Toxigenic V. cholerae, V. parahaemolyticus, and V. vulnificus in oysters from the Gulf of Mexico and sold in Mexico City
Published in International Journal of Environmental Health Research, 2019
Carlos L. Fernández-Rendón, Guadalupe Barrera-Escorcia, Irma Wong-Chang, Alfonso Vázquez Botello, Bruno Gómez-Gil, Marcial Leonardo Lizárraga-Partida
Several factors are associated with the virulence of these pathogens.

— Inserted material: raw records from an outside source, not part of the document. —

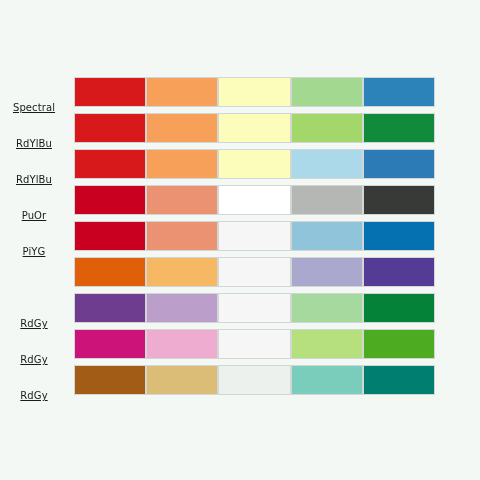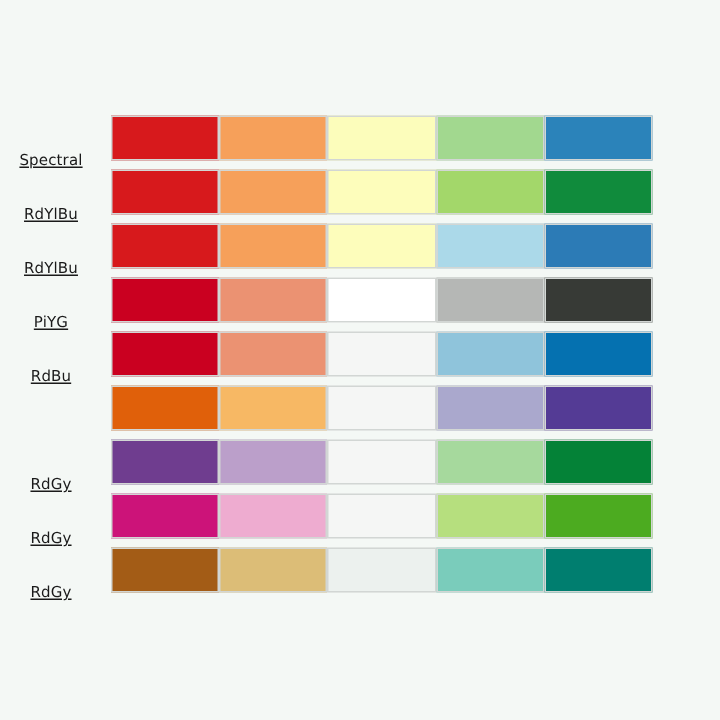--- a/index.html
+++ b/index.html
@@ -90,31 +90,31 @@
         <div class="cmap-label">RdYlBu</div>
         <div class="cmap-strip">
           <div class="cmap-cell" style="background: rgb(215, 25, 28); border-color: rgb(210, 214, 212);"></div>
           <div class="cmap-cell" style="background: rgb(246, 160, 90); border-color: rgb(210, 214, 212);"></div>
           <div class="cmap-cell" style="background: rgb(253, 253, 187); border-color: rgb(210, 214, 212);"></div>
           <div class="cmap-cell" style="background: rgb(171, 217, 233); border-color: rgb(210, 214, 212);"></div>
           <div class="cmap-cell" style="background: rgb(44, 123, 182); border-color: rgb(210, 214, 212);"></div>
         </div>
       </div>
       <div class="cmap-row">
-        <div class="cmap-label">PiYG</div>
+        <div class="cmap-label">PuOr</div>
         <div class="cmap-strip">
           <div class="cmap-cell" style="background: rgb(202, 0, 32); border-color: rgb(210, 214, 212);"></div>
           <div class="cmap-cell" style="background: rgb(235, 146, 114); border-color: rgb(210, 214, 212);"></div>
           <div class="cmap-cell" style="background: rgb(255, 255, 255); border-color: rgb(210, 214, 212);"></div>
           <div class="cmap-cell" style="background: rgb(181, 183, 181); border-color: rgb(210, 214, 212);"></div>
           <div class="cmap-cell" style="background: rgb(55, 58, 54); border-color: rgb(210, 214, 212);"></div>
         </div>
       </div>
       <div class="cmap-row">
-        <div class="cmap-label">RdBu</div>
+        <div class="cmap-label">PiYG</div>
         <div class="cmap-strip">
           <div class="cmap-cell" style="background: rgb(202, 0, 32); border-color: rgb(210, 214, 212);"></div>
           <div class="cmap-cell" style="background: rgb(235, 146, 114); border-color: rgb(210, 214, 212);"></div>
           <div class="cmap-cell" style="background: rgb(245, 246, 245); border-color: rgb(210, 214, 212);"></div>
           <div class="cmap-cell" style="background: rgb(143, 196, 219); border-color: rgb(210, 214, 212);"></div>
           <div class="cmap-cell" style="background: rgb(5, 113, 176); border-color: rgb(210, 214, 212);"></div>
         </div>
       </div>
       <div class="cmap-row">
         <div class="cmap-strip">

V. cholerae synthesizes a thermostable enterotoxin and several strains produce extracellular enzymes, cytolysins, cytotoxins, hemolysins, capsular polysaccharide, and hemagglutinins (Cabrera-Rodríguez et al. 2008). This species presents around 200 serogroups, of which O1 and O139 produce cholera toxin and causes epidemic cases in the world (Chaudhuri and Chatterjee 2009). Recently the cholix toxin was described (Purdy et al. 2010). In the case of V. parahaemolyticus, the main virulence factors are linked with hemolysin toxins: thermostable direct hemolysin, a pore-forming protein, and related hemolysin that plays a significant role in precipitating the disease (López-Hernández et al. 2015a). Virulence factors in V. vulnificus are associated with capsular polysaccharide, iron acquisition systems, type IV pili, several enzymes (such as proteases, elastase, hyaluronidase, lecithinase, phospholipases, mucinases, and metalloprotease), repeat-in-toxin, and hemolysin/cytolysin (VvhA), among others (Quiñones-Ramírez et al. 2010; Guerrero et al. 2015).